- Work request
Below are some records. Return exactly the lines from the one containing "(53, 196) none" through the one containing "(245, 250) none", both included, and only those.

- Working data
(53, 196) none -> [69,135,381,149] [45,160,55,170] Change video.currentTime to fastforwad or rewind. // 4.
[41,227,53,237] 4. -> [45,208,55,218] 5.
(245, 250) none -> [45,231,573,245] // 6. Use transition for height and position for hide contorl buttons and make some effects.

---

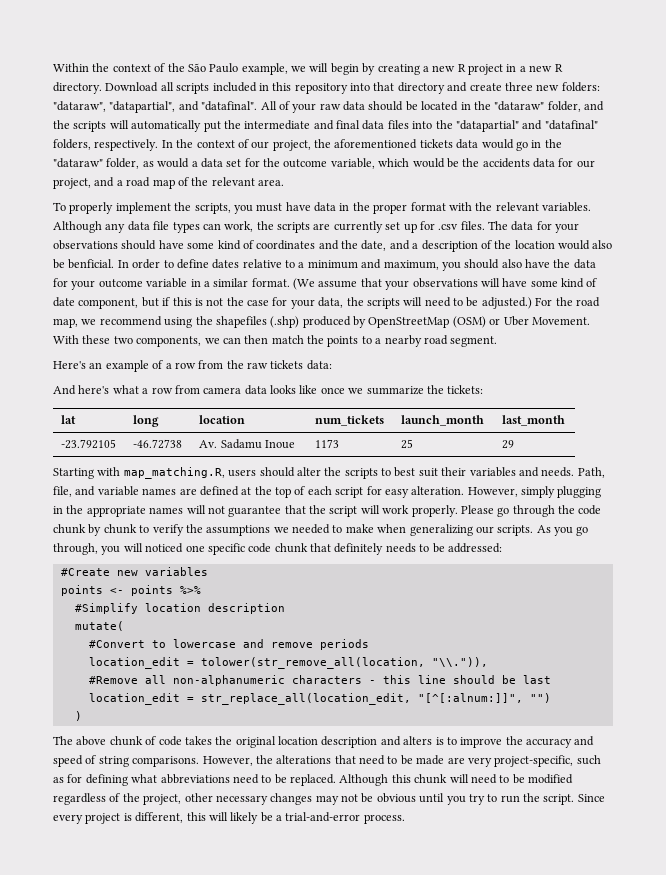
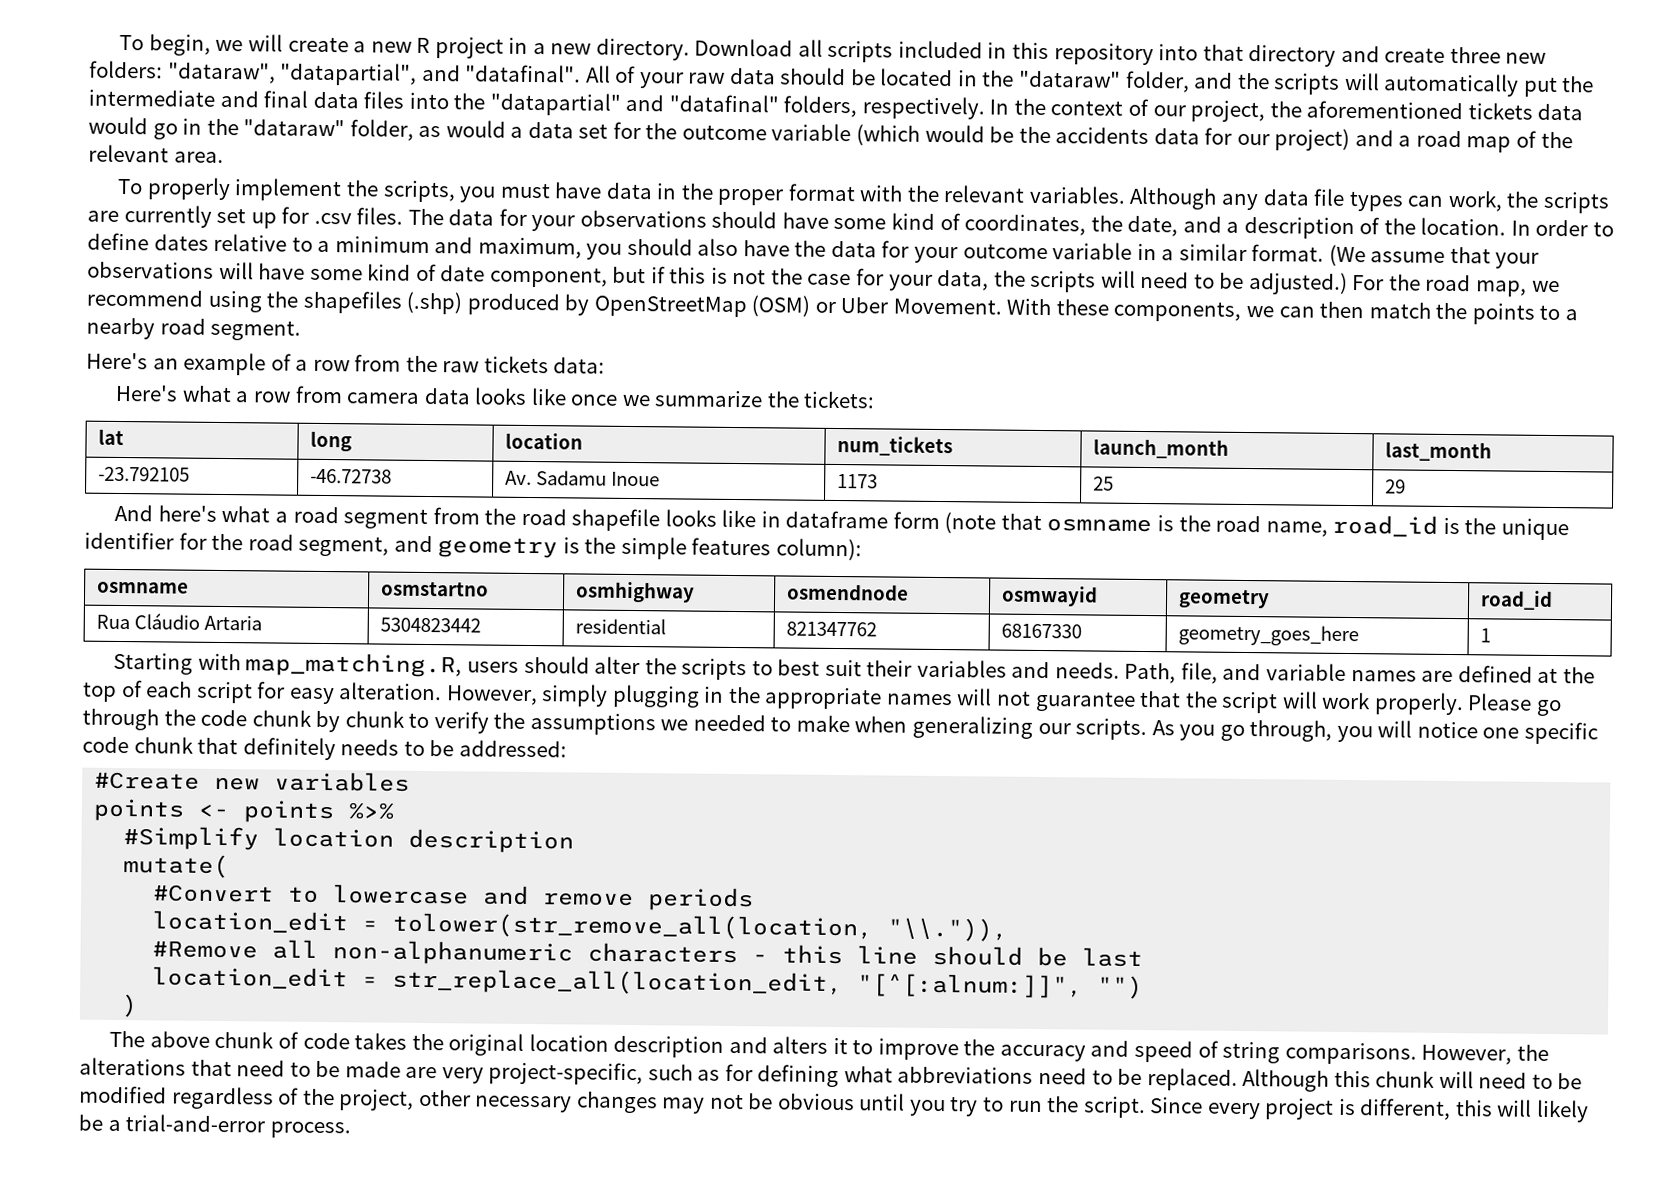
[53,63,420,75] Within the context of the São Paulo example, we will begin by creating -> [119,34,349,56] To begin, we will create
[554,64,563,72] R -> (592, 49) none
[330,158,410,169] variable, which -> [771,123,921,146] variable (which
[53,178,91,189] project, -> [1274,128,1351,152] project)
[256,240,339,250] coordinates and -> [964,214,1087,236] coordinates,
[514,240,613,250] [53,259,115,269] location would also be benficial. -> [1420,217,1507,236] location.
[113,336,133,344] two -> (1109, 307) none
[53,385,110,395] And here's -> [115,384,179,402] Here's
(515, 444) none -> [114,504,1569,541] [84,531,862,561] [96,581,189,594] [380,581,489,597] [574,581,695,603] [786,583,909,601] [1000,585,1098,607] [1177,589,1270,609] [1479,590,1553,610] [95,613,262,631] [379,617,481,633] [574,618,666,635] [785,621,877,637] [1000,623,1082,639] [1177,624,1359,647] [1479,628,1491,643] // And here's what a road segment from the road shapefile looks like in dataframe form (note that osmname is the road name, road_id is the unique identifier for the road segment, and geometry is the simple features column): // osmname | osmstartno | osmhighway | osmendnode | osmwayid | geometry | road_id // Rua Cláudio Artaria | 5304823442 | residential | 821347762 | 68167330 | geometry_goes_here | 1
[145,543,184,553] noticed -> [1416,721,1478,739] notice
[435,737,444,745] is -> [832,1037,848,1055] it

---

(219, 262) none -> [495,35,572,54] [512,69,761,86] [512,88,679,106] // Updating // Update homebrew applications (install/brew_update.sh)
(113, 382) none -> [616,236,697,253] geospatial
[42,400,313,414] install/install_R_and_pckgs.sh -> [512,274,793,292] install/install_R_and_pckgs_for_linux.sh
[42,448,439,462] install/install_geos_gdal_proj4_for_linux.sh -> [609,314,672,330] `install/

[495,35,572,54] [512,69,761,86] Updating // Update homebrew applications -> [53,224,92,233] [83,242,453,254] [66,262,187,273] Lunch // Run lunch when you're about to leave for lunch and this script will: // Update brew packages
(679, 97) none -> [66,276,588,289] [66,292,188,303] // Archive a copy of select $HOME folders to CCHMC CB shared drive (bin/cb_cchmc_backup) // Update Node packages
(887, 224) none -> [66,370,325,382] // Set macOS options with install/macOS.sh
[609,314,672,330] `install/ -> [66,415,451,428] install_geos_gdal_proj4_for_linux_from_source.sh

- Answer to this task
(53, 196) none -> [69,135,381,149] [45,160,55,170] Change video.currentTime to fastforwad or rewind. // 4.
[41,227,53,237] 4. -> [45,208,55,218] 5.
(245, 250) none -> [45,231,573,245] // 6. Use transition for height and position for hide contorl buttons and make some effects.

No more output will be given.